Together with noted educators, filmmakers and humanitarian leaders, Stedman Graham visited the nation in 2014, researching the roots of the genocide in 1994, and the subsequent rebuilding of the people and the nation. He met President Kagame, and many of his key ministers, as well as leaders of many organizations that have helped heal the damage done by the bloody massacres. Of especial significance in the discussions is the way that externally imposed labels and policies created the conditions for repression and hostility that erupted into violent civil war. Healing the nation required changing the mindset of identifying as separate groups, understanding that all are Rwandans. The power of Stedman Graham’s Identity message strongly resonated with the Rwandan people, who are now engaged in identifying personal and national goals, to build lives and a nation of peace and prosperity.


Since the late 1980s, Stedman Graham has been visiting this country, meeting with Nelson Mandela, observing the transition from a racially-based caste system of Apartheid to a full democracy, and supporting the process of re-building the nation’s social and economic strength with his training programs. Drawing on the experience of overcoming labels and restrictions in his own life, he has inspired many youth through the Teens Can Make It Happen program, through Life College in South Africa, from 2004 until the present. His work with township leaders has helped build new approaches to assess needs and develop solutions. 

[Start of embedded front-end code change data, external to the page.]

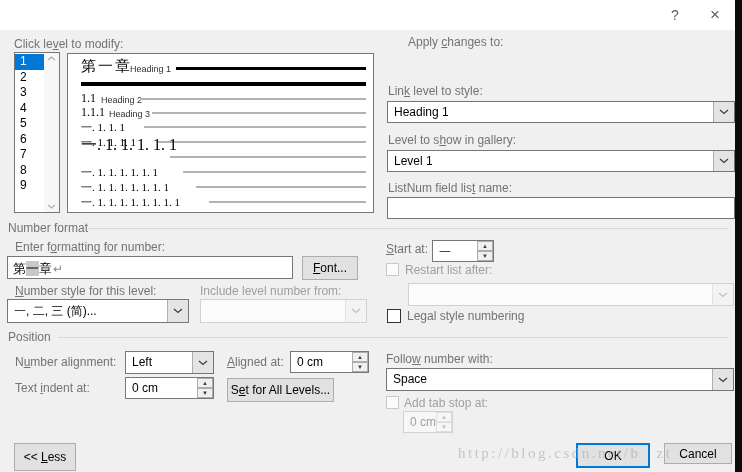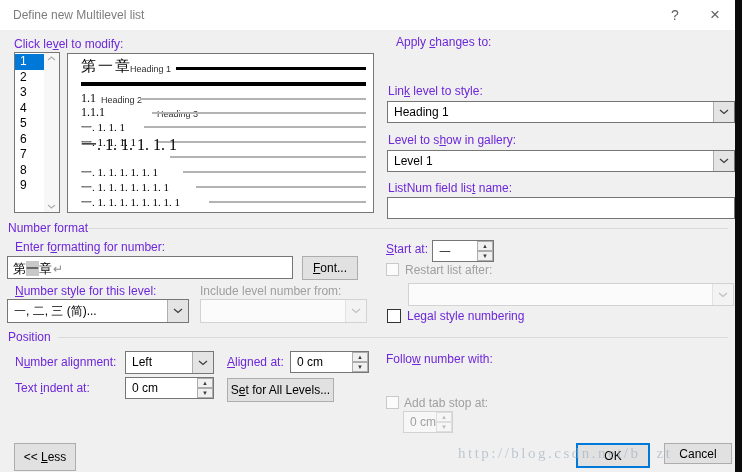--- a/index.html
+++ b/index.html
@@ -65,7 +65,6 @@
 <div id="screen">
 
   <div class="titlebar">
-    <span class="wtitle">Define new Multilevel list</span>
     <span class="cap" style="left:660px;font-size:14px;">?</span>
     <span class="cap" style="left:700px;font-size:17px;">×</span>
   </div>

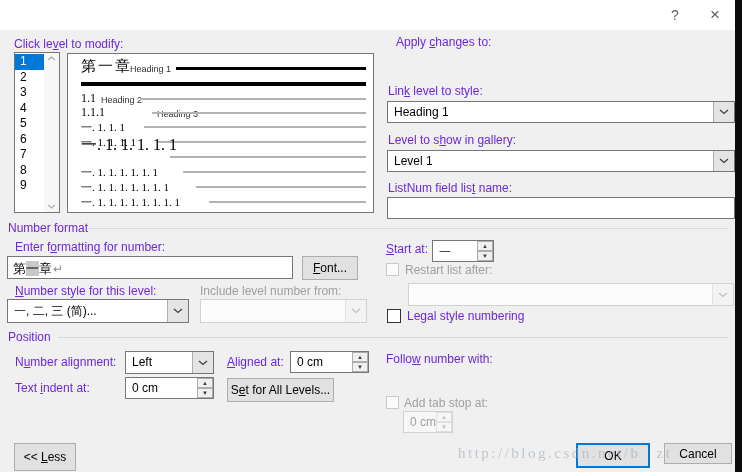--- a/index.html
+++ b/index.html
@@ -10,7 +10,7 @@
   .wtitle{position:absolute;left:13px;top:8px;color:#7c7c7c;font-size:12px;white-space:nowrap;}
   .cap{position:absolute;top:3px;width:30px;height:24px;display:flex;align-items:center;justify-content:center;color:#5f5f5f;}
   
-  .lbl{position:absolute;white-space:nowrap;color:#6d28d9;line-height:13px;}
+  .lbl{position:absolute;white-space:nowrap;color:#737373;line-height:13px;}
   .lbl u{text-decoration:underline;}
   .dis{color:#9f9f9f;}
   

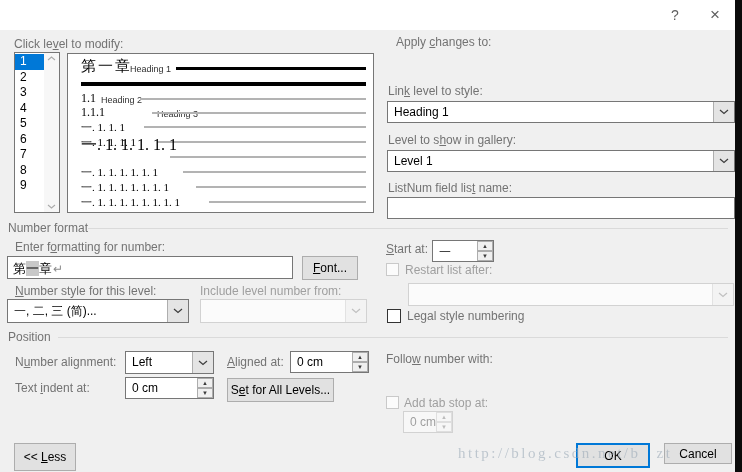--- a/index.html
+++ b/index.html
@@ -125,7 +125,7 @@
     <div class="pline" style="left:141px;top:147px;width:157px;"></div>
   </div>
 
-  <span class="lbl" style="left:396px;top:36px;"><span>Apply </span><u>c</u><span>hanges to:</span></span>
+  <span class="lbl" style="left:408px;top:36px;"><span>Apply </span><u>c</u><span>hanges to:</span></span>
 
   <span class="lbl" style="left:388px;top:85px;"><span>Lin</span><u>k</u><span> level to style:</span></span>
   <div class="combo" style="left:387px;top:101px;width:348px;height:22px;">

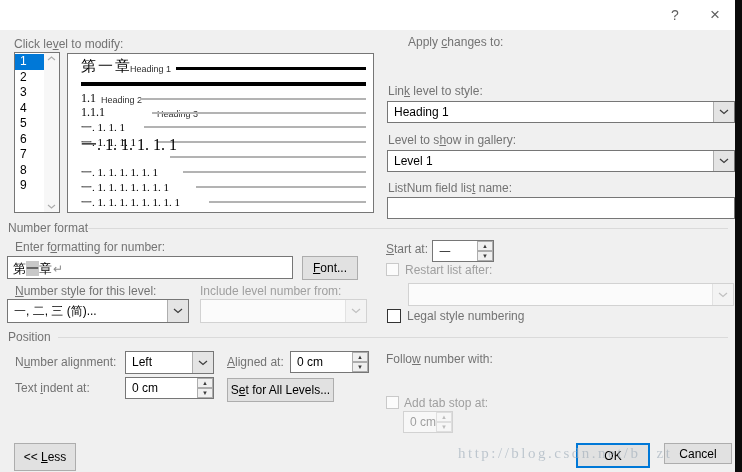--- a/index.html
+++ b/index.html
@@ -108,7 +108,7 @@
     <div class="pline" style="left:72px;top:44px;width:226px;"></div>
 
     <span class="pv" style="left:13px;top:51px;font-size:12px;">1.1.1</span>
-    <span class="pv pname" style="left:41px;top:55px;margin-left:48px;">Heading 3</span>
+    <span class="pv pname" style="left:41px;top:55px;">Heading 3</span>
     <div class="pline" style="left:84px;top:58px;width:214px;"></div>
 
     <span class="pv" style="left:13px;top:66px;font-size:11px;">一. 1. 1. 1</span>

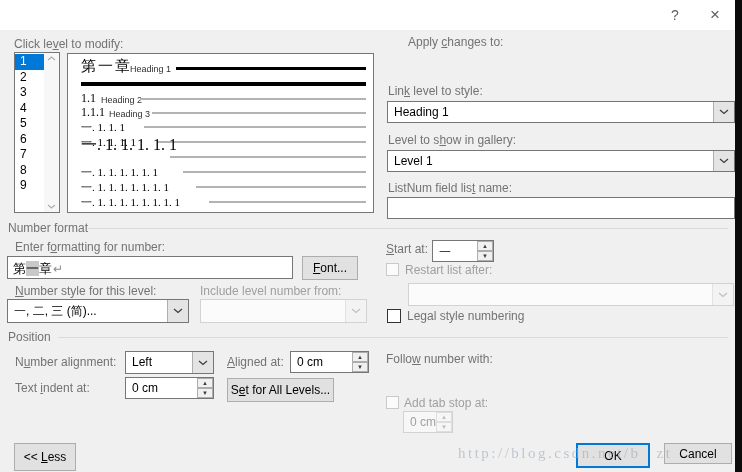--- a/index.html
+++ b/index.html
@@ -240,6 +240,14 @@
     </div>
 
   <span class="lbl" style="left:386px;top:353px;"><span>Follo</span><u>w</u><span> number with:</span></span>
+  <div class="combo" style="left:386px;top:368px;width:348px;height:23px;">
+    <span class="combo-val">Space</span>
+    <span class="combo-arrow">
+        <svg width="10" height="6" viewBox="0 0 10 6">
+          <path d="M1 1l4 3.5L9 1" fill="none" stroke="currentColor" stroke-width="1.2"></path>
+        </svg>
+      </span>
+  </div>
 
   <span class="checkbox off" style="left:386px;top:396px;"></span>
   <span class="lbl dis" style="left:404px;top:397px;">Add tab stop at:</span>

With international leaders of computer and technology development, Stedman Graham has presented his Identity Leadership content for key audiences in 2015 in the nation of China. He spoke to professors, business leaders, health executives and youth. He was invited back to lead a special training in Identity Leadership for the international conglomerate Reignwood Group, for 300 top executives. Significant partnerships were created with academic and economic policy leaders to build cultural exchanges and other projects.


With the sponsorship of Tokio Millennium Re, (Reinsurance firm) and the Family Centre, Stedman Graham & Associates conducted “Who Are You Leadership Development” training for 200 youth and adult professionals in 2007. Participants overwhelmingly responded to the content, with high retention of the tools and information presented, and new awareness of their own power.